From the Faculty of Medicine:
Under the collaborative umbrella of the uOttawa Brain and Mind Research Institute (uOBMRI), past papers from Dr. Park and fellow researchers have shown PINK1 to be associated with Parkinson’s. However, this week’s paper marks a deeper understanding of the molecular mechanisms behind it.
Mitochondria are the organelles that process nutrients within a cell, including calcium. Dr. Park’s team found that a protein in the PINK1 gene modifies mitochondrial protein LETM1, a process that plays a critical role in calcium transport in mitochondria.
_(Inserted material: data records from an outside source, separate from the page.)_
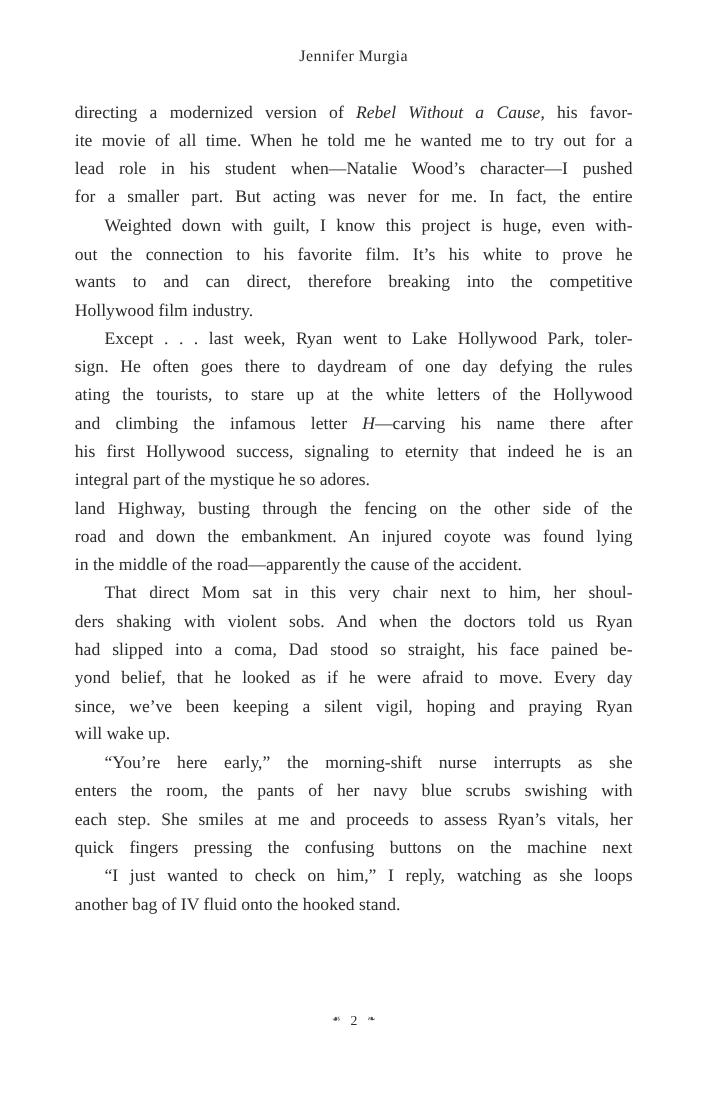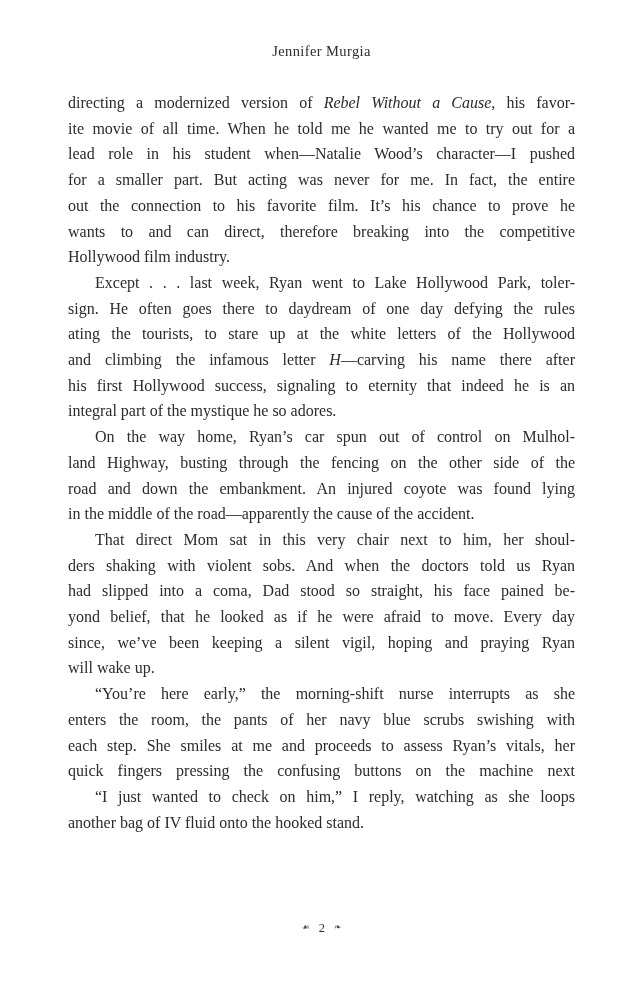--- a/index.html
+++ b/index.html
@@ -81,34 +81,34 @@
   <div class="running-head">Jennifer Murgia</div>
 
   <div class="body-text">
       <div class="paragraph">
         <div class="line"><span>directing a modernized version of </span><em>Rebel Without a Cause</em><span>, his favor-</span></div>
         <div class="line"><span>ite movie of all time. When he told me he wanted me to try out for a</span></div>
         <div class="line"><span>lead role in his student when—Natalie Wood’s character—I pushed</span></div>
         <div class="line"><span>for a smaller part. But acting was never for me. In fact, the entire</span></div>
       </div>
       <div class="paragraph">
-        <div class="line"><span>out the connection to his favorite film. It’s his chance to prove he</span></div>
+        <div class="line first-indent"><span>Weighted down with guilt, I know this project is huge, even with-</span></div>
+        <div class="line"><span>out the connection to his favorite film. It’s his white to prove he</span></div>
         <div class="line"><span>wants to and can direct, therefore breaking into the competitive</span></div>
         <div class="line end"><span>Hollywood film industry.</span></div>
       </div>
       <div class="paragraph">
         <div class="line first-indent"><span>Except . . . last week, Ryan went to Lake Hollywood Park, toler-</span></div>
         <div class="line"><span>sign. He often goes there to daydream of one day defying the rules</span></div>
         <div class="line"><span>ating the tourists, to stare up at the white letters of the Hollywood</span></div>
         <div class="line"><span>and climbing the infamous letter </span><em>H</em><span>—carving his name there after</span></div>
         <div class="line"><span>his first Hollywood success, signaling to eternity that indeed he is an</span></div>
         <div class="line end"><span>integral part of the mystique he so adores.</span></div>
       </div>
       <div class="paragraph">
-        <div class="line first-indent"><span>On the way home, Ryan’s car spun out of control on Mulhol-</span></div>
         <div class="line"><span>land Highway, busting through the fencing on the other side of the</span></div>
         <div class="line"><span>road and down the embankment. An injured coyote was found lying</span></div>
         <div class="line end"><span>in the middle of the road—apparently the cause of the accident.</span></div>
       </div>
       <div class="paragraph">
         <div class="line first-indent"><span>That direct Mom sat in this very chair next to him, her shoul-</span></div>
         <div class="line"><span>ders shaking with violent sobs. And when the doctors told us Ryan</span></div>
         <div class="line"><span>had slipped into a coma, Dad stood so straight, his face pained be-</span></div>
         <div class="line"><span>yond belief, that he looked as if he were afraid to move. Every day</span></div>
         <div class="line"><span>since, we’ve been keeping a silent vigil, hoping and praying Ryan</span></div>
Deactivation of the PINK1 gene—knocking the gene out of mouse models mimics a natural mutation in humans—causes dysfunction of LETM1. This interrupts mitochondria’s normal processing of calcium and leads to brain cell death.
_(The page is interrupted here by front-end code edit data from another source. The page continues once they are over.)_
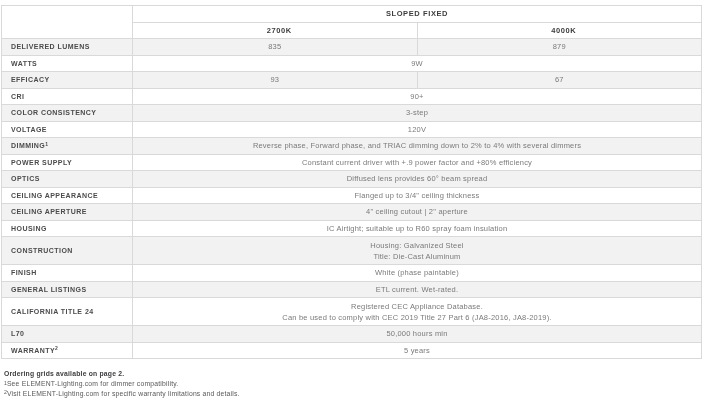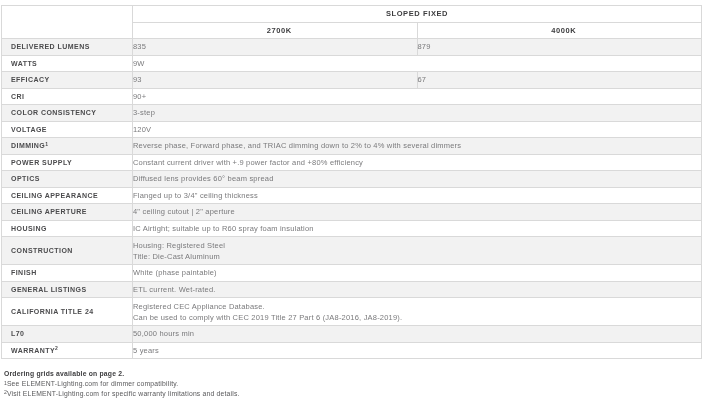--- a/index.html
+++ b/index.html
@@ -52,21 +52,21 @@
   th.rlabel {
     text-align: left;
     padding-left: 9px;
     font-size: 7px;
     font-weight: 700;
     letter-spacing: 0.45px;
     color: #4b4b4d;
     white-space: nowrap;
   }
   td.val {
-    text-align: left;
+    text-align: center;
     font-size: 7.5px;
     font-weight: 400;
     color: #7a7a7c;
     letter-spacing: 0.2px;
   }
   td.val .vline { line-height: 11px; }
   td.val.multi { padding: 2.5px 0; height: auto; }
   .sup {
     font-size: 5px;
     position: relative;
@@ -160,21 +160,21 @@
           <th class="rlabel"><span>CEILING APERTURE</span></th>
           <td class="val" colspan="2">4" ceiling cutout | 2" aperture</td>
         </tr>
         <tr>
           <th class="rlabel"><span>HOUSING</span></th>
           <td class="val" colspan="2">IC Airtight; suitable up to R60 spray foam insulation</td>
         </tr>
         <tr>
           <th class="rlabel"><span>CONSTRUCTION</span></th>
           <td class="val multi" colspan="2">
-            <div class="vline">Housing: Registered Steel</div>
+            <div class="vline">Housing: Galvanized Steel</div>
             <div class="vline">Title: Die-Cast Aluminum</div>
           </td>
         </tr>
         <tr>
           <th class="rlabel"><span>FINISH</span></th>
           <td class="val" colspan="2">White (phase paintable)</td>
         </tr>
         <tr>
           <th class="rlabel"><span>GENERAL LISTINGS</span></th>
           <td class="val" colspan="2">ETL current. Wet-rated.</td>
By identifying the specific mechanism causing a cell to mishandle calcium, new targets for drugs have been revealed, opening doors for potential new treatments for Parkinson’s. Five years of research have culminated in these results which En Huang, research associate in the Faculty’s Department of Cellular and Molecular Medicine and co-author of the paper, confirms can proceed to new avenues of drug testing.
“We’ve uncovered a novel molecular pathway in the pathogenesis of Parkinson’s,” Huang says. “Essentially, this means we’ve identified potential targets for new drugs.”